● **WORK TASK**:
Exclude the pictures, then repeat exactly each line from the one containing "0.6.0, @ganache/core: 0.6.0)" to the final line of the records that follow.

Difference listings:
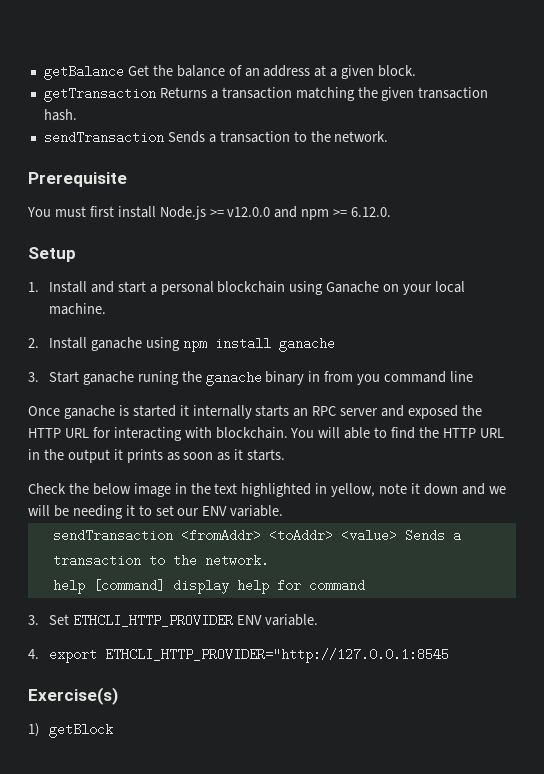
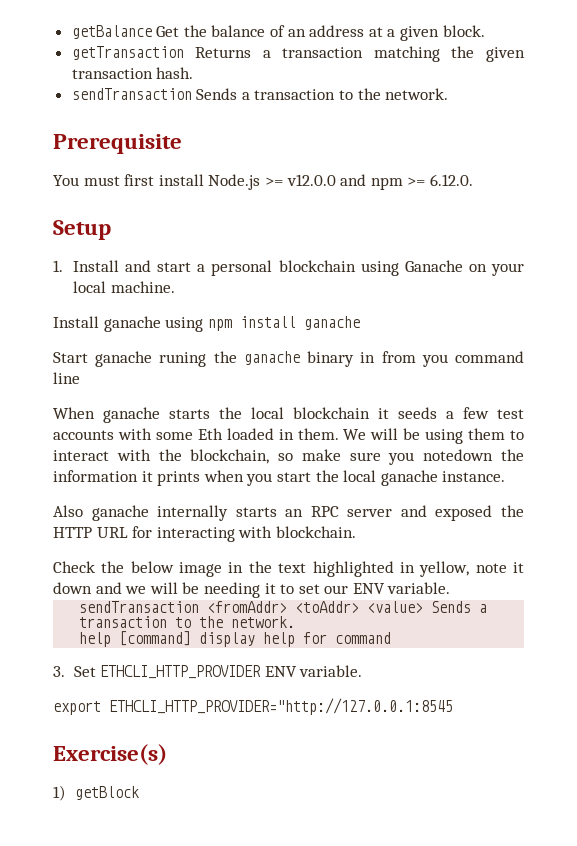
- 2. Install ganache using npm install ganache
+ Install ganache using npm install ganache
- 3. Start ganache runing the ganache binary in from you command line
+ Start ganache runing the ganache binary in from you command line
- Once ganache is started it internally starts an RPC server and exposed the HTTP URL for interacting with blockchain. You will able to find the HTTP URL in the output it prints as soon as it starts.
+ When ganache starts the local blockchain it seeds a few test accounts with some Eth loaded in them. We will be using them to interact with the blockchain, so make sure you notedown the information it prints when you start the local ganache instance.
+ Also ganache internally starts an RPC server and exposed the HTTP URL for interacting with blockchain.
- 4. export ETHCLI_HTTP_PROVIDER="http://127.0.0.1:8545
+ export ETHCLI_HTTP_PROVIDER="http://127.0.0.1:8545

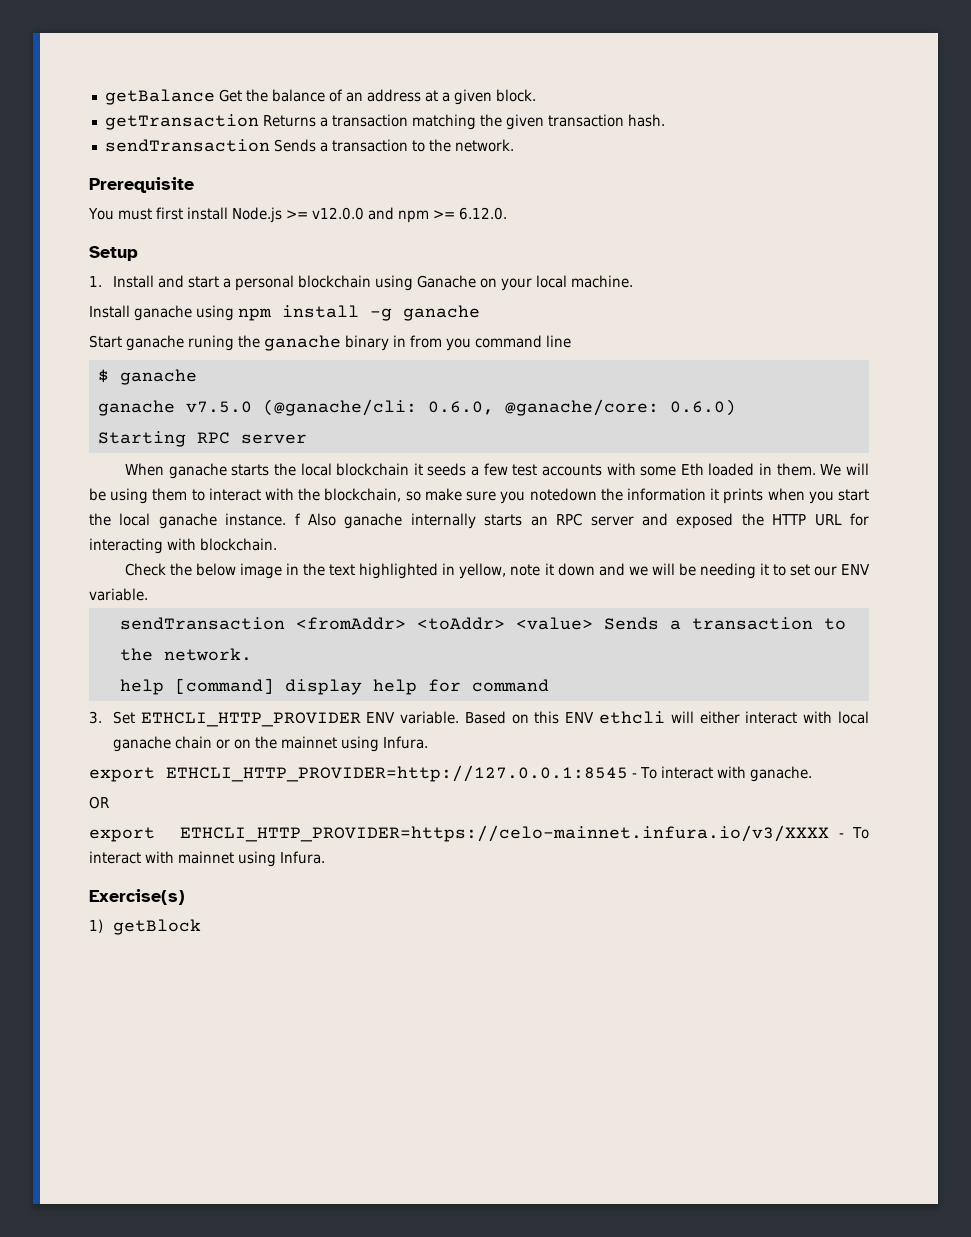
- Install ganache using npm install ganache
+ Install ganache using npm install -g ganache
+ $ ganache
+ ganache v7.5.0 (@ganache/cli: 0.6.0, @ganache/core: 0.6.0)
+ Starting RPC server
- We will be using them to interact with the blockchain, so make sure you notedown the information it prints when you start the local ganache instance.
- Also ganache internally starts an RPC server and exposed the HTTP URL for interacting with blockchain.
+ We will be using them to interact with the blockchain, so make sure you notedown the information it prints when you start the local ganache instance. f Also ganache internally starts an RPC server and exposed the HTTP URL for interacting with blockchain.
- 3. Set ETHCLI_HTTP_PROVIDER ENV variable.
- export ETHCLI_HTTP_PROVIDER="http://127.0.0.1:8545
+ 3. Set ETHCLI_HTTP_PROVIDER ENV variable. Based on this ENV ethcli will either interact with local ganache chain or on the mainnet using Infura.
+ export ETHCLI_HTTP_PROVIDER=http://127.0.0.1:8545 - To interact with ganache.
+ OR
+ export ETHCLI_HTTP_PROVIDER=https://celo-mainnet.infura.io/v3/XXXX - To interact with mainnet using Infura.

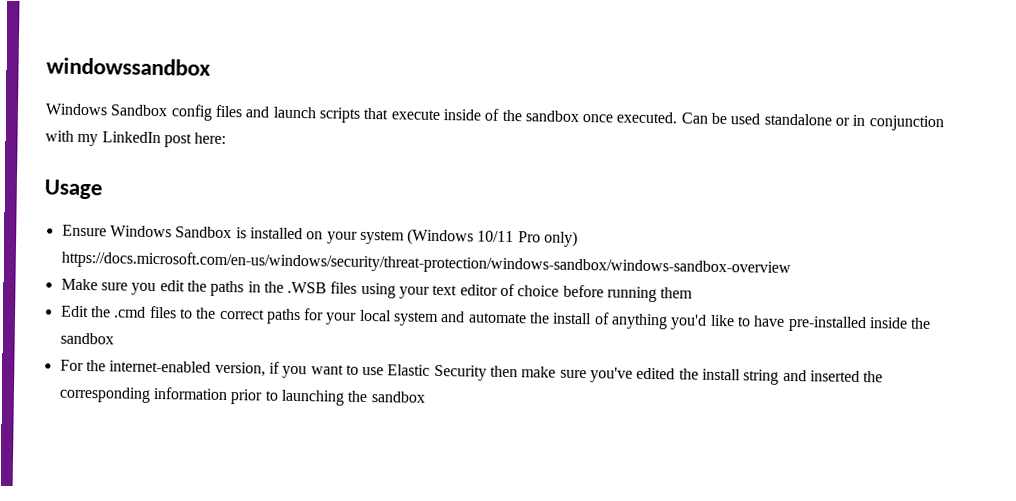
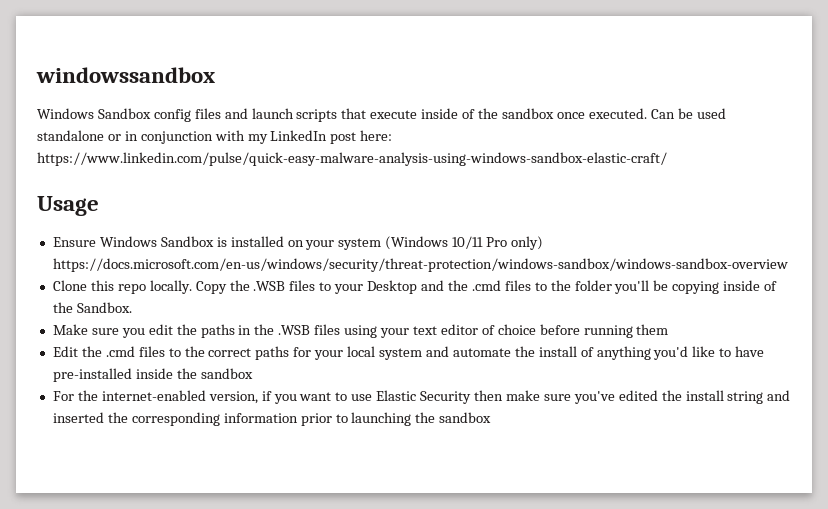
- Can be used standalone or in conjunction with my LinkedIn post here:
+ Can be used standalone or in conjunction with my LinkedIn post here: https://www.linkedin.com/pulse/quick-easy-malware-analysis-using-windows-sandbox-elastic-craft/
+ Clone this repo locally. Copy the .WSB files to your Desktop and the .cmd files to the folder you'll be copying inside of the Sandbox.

● **EXERCISE RESPONSE**:
+ ganache v7.5.0 (@ganache/cli: 0.6.0, @ganache/core: 0.6.0)
+ Starting RPC server
- We will be using them to interact with the blockchain, so make sure you notedown the information it prints when you start the local ganache instance.
- Also ganache internally starts an RPC server and exposed the HTTP URL for interacting with blockchain.
+ We will be using them to interact with the blockchain, so make sure you notedown the information it prints when you start the local ganache instance. f Also ganache internally starts an RPC server and exposed the HTTP URL for interacting with blockchain.
- 3. Set ETHCLI_HTTP_PROVIDER ENV variable.
- export ETHCLI_HTTP_PROVIDER="http://127.0.0.1:8545
+ 3. Set ETHCLI_HTTP_PROVIDER ENV variable. Based on this ENV ethcli will either interact with local ganache chain or on the mainnet using Infura.
+ export ETHCLI_HTTP_PROVIDER=http://127.0.0.1:8545 - To interact with ganache.
+ OR
+ export ETHCLI_HTTP_PROVIDER=https://celo-mainnet.infura.io/v3/XXXX - To interact with mainnet using Infura.

- Can be used standalone or in conjunction with my LinkedIn post here:
+ Can be used standalone or in conjunction with my LinkedIn post here: https://www.linkedin.com/pulse/quick-easy-malware-analysis-using-windows-sandbox-elastic-craft/
+ Clone this repo locally. Copy the .WSB files to your Desktop and the .cmd files to the folder you'll be copying inside of the Sandbox.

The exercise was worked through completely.